#### What needs to be done
Lines from the one with "total quantity: 166 -> 165" through the end of the listing below are to be retyped exactly.

#### Data under study
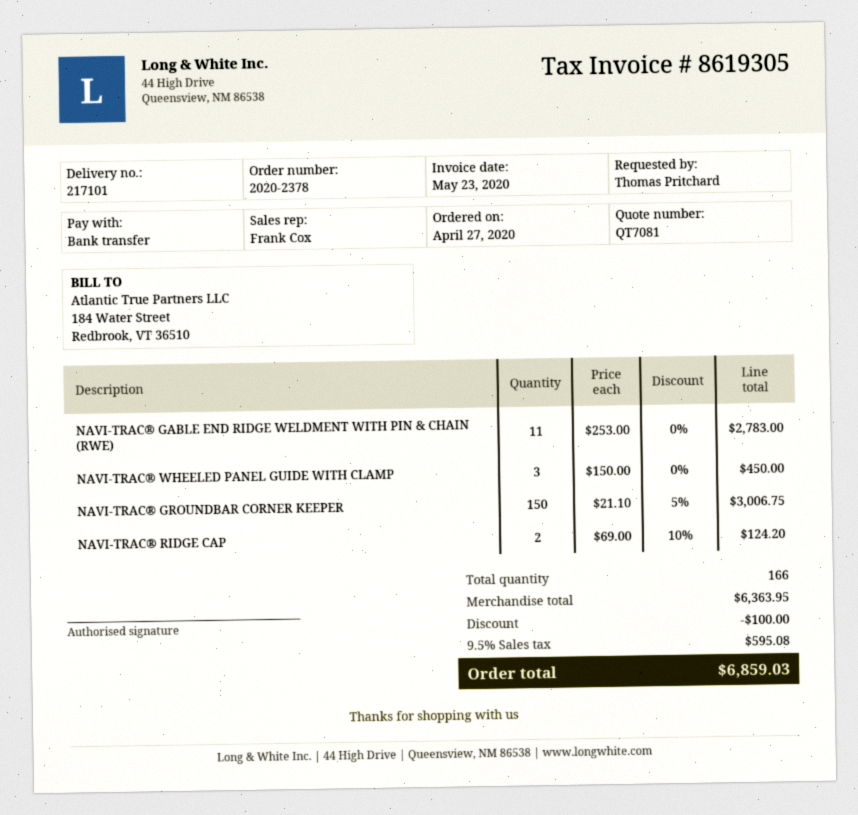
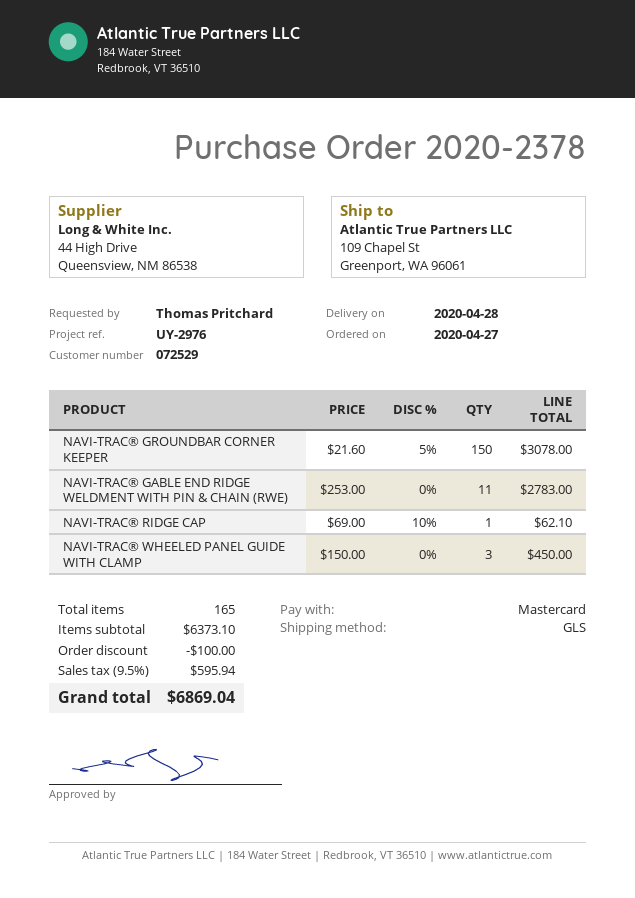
payment method: bank transfer -> Mastercard
NAVI-TRAC® GROUNDBAR CORNER KEEPER: 150 x 21.10 - 5% = 3006.75 -> 150 x 21.60 - 5% = 3078.00
NAVI-TRAC® RIDGE CAP: 2 x 69.00 - 10% = 124.20 -> 1 x 69.00 - 10% = 62.10
total quantity: 166 -> 165
subtotal: 6363.95 -> 6373.10
tax: 9.5% = 595.08 -> 9.5% = 595.94
total: 6859.03 -> 6869.04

#### Task output
total quantity: 166 -> 165
subtotal: 6363.95 -> 6373.10
tax: 9.5% = 595.08 -> 9.5% = 595.94
total: 6859.03 -> 6869.04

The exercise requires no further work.